**What you need to do**
Each entry that follows is to be duplicated exactly, without its images.

**Provided material**
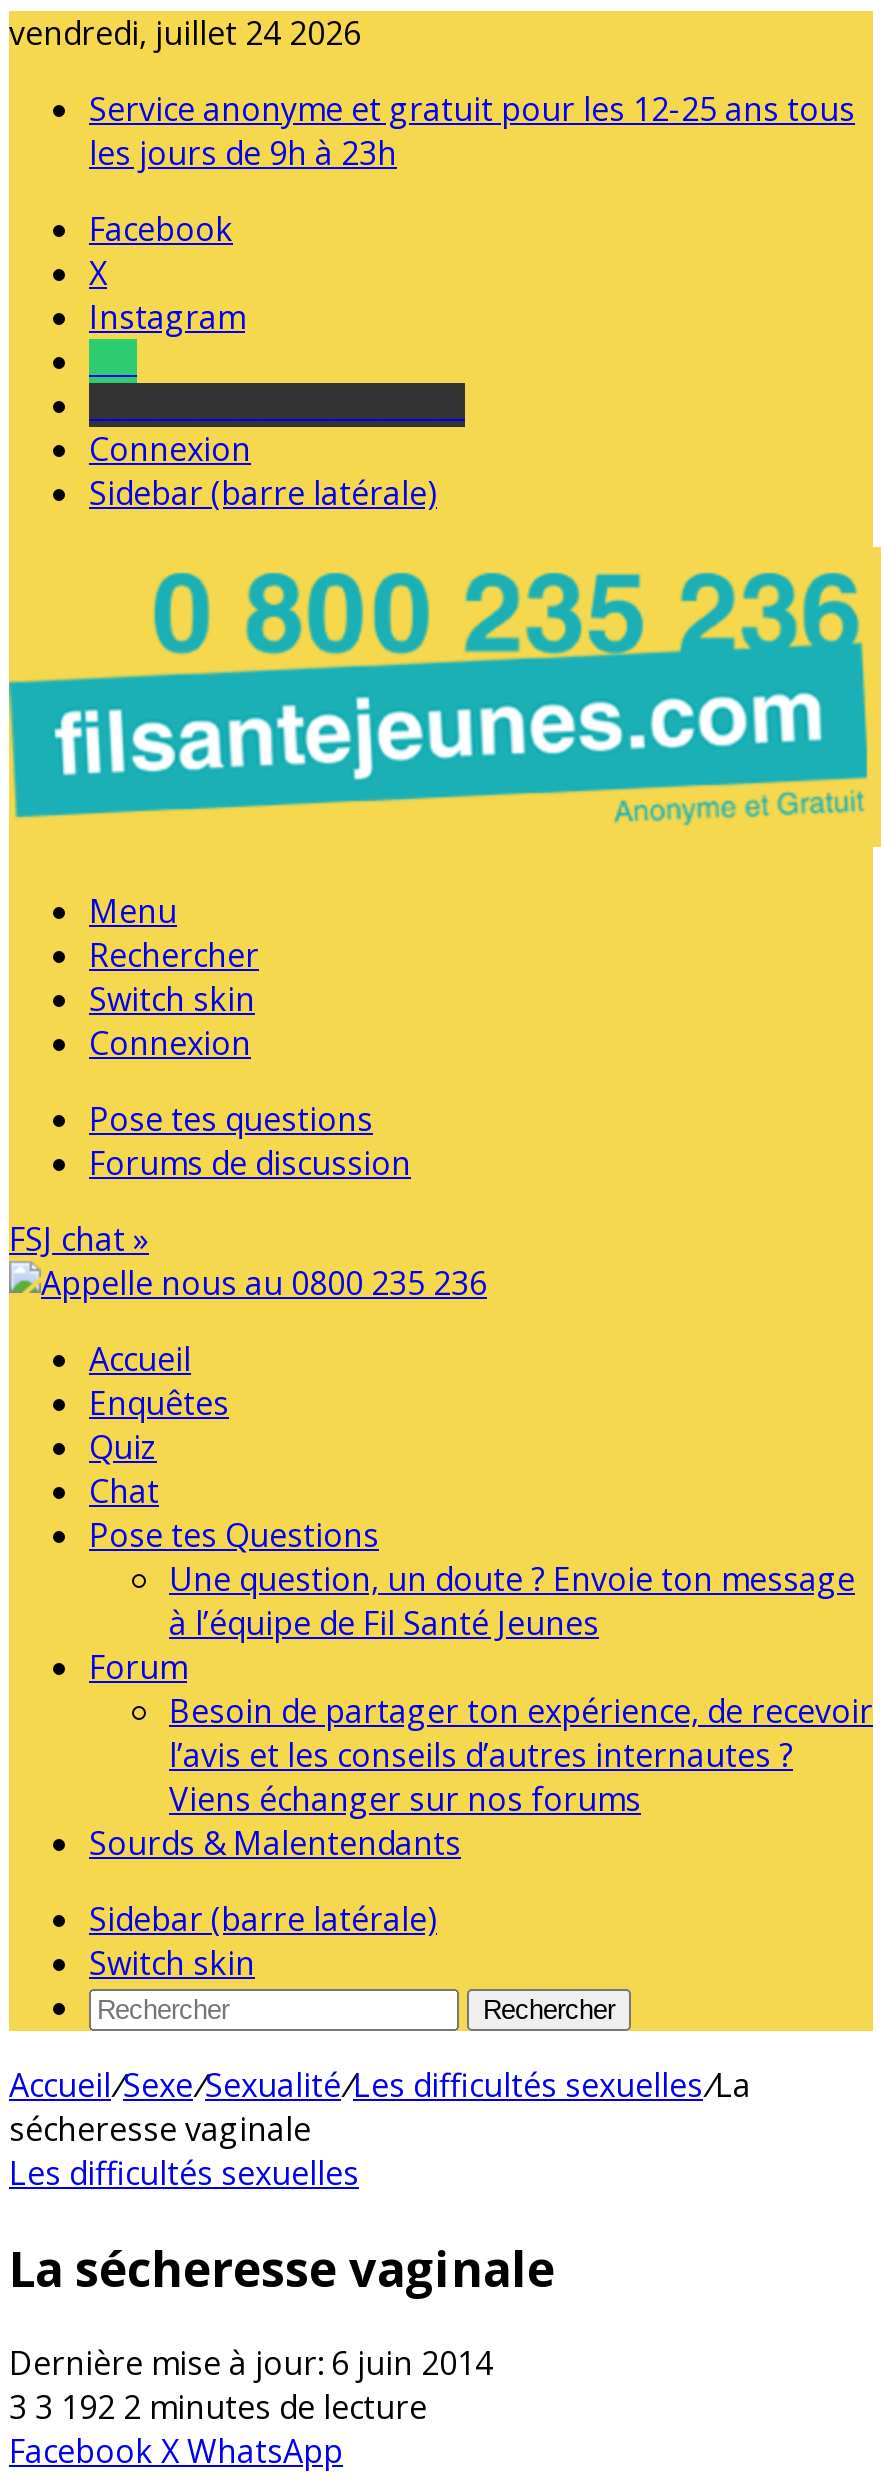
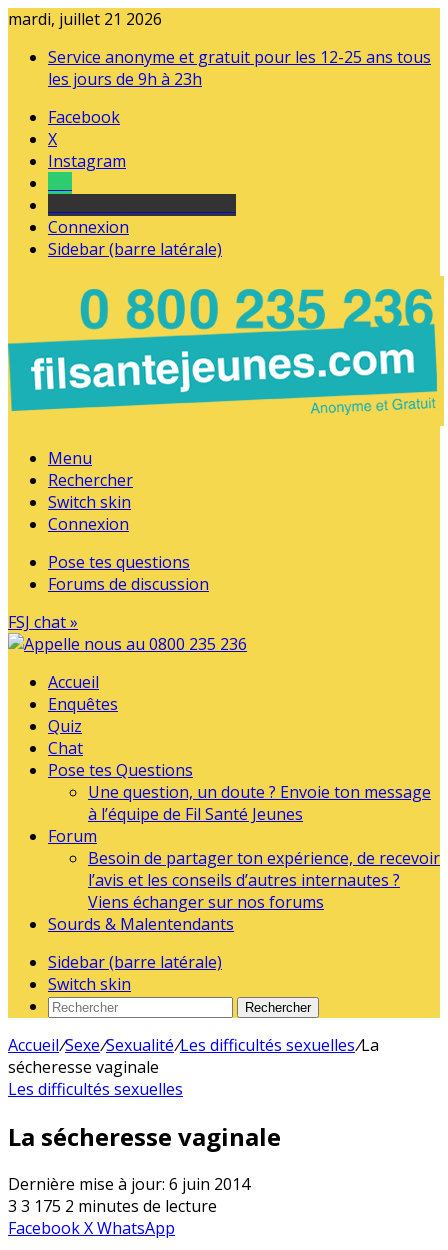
[9,11,361,55] vendredi, juillet 24 2026 -> [8,8,162,30] mardi, juillet 21 2026
[9,2385,427,2429] 3 3 192 2 minutes de lecture -> [8,1195,217,1217] 3 3 175 2 minutes de lecture

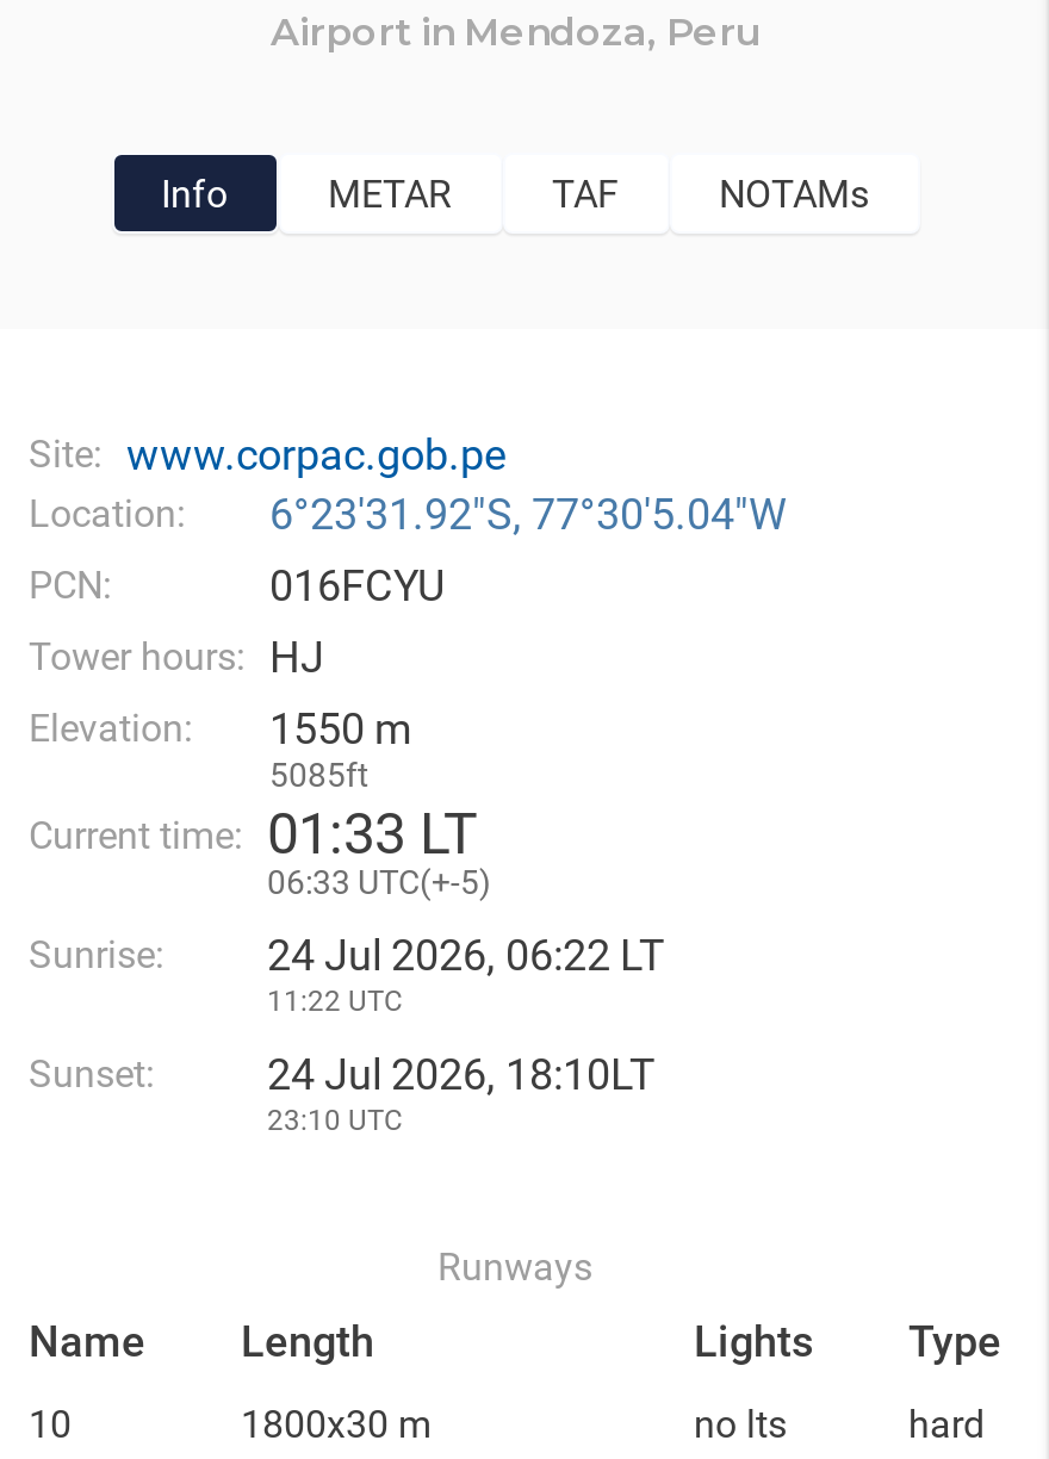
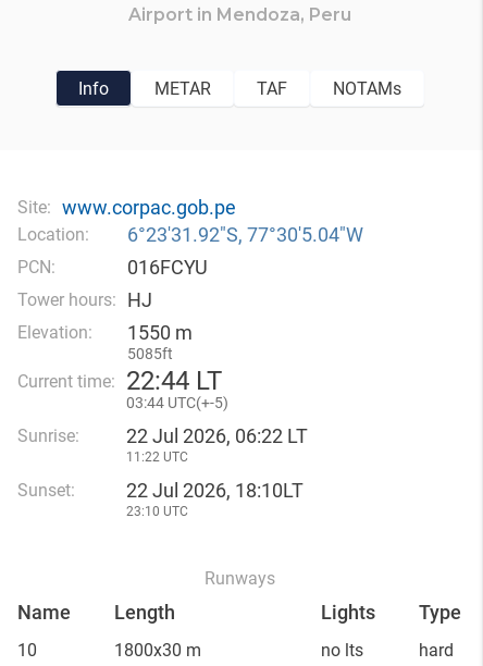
[29,801,477,868] Current time: 01 33 LT -> [17,366,222,396] Current time: 22:44 LT
[267,863,491,901] 06 33 UTC(+-5) -> [126,394,228,411] 03:44 UTC(+-5)
[267,930,665,980] 24 Jul 2026, 06:22 LT -> [126,424,308,447] 22 Jul 2026, 06:22 LT
[267,1049,656,1099] 24 Jul 2026, 18:10LT -> [126,479,304,502] 22 Jul 2026, 18:10LT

**Solution for this exercise**
[9,11,361,55] vendredi, juillet 24 2026 -> [8,8,162,30] mardi, juillet 21 2026
[9,2385,427,2429] 3 3 192 2 minutes de lecture -> [8,1195,217,1217] 3 3 175 2 minutes de lecture

[29,801,477,868] Current time: 01 33 LT -> [17,366,222,396] Current time: 22:44 LT
[267,863,491,901] 06 33 UTC(+-5) -> [126,394,228,411] 03:44 UTC(+-5)
[267,930,665,980] 24 Jul 2026, 06:22 LT -> [126,424,308,447] 22 Jul 2026, 06:22 LT
[267,1049,656,1099] 24 Jul 2026, 18:10LT -> [126,479,304,502] 22 Jul 2026, 18:10LT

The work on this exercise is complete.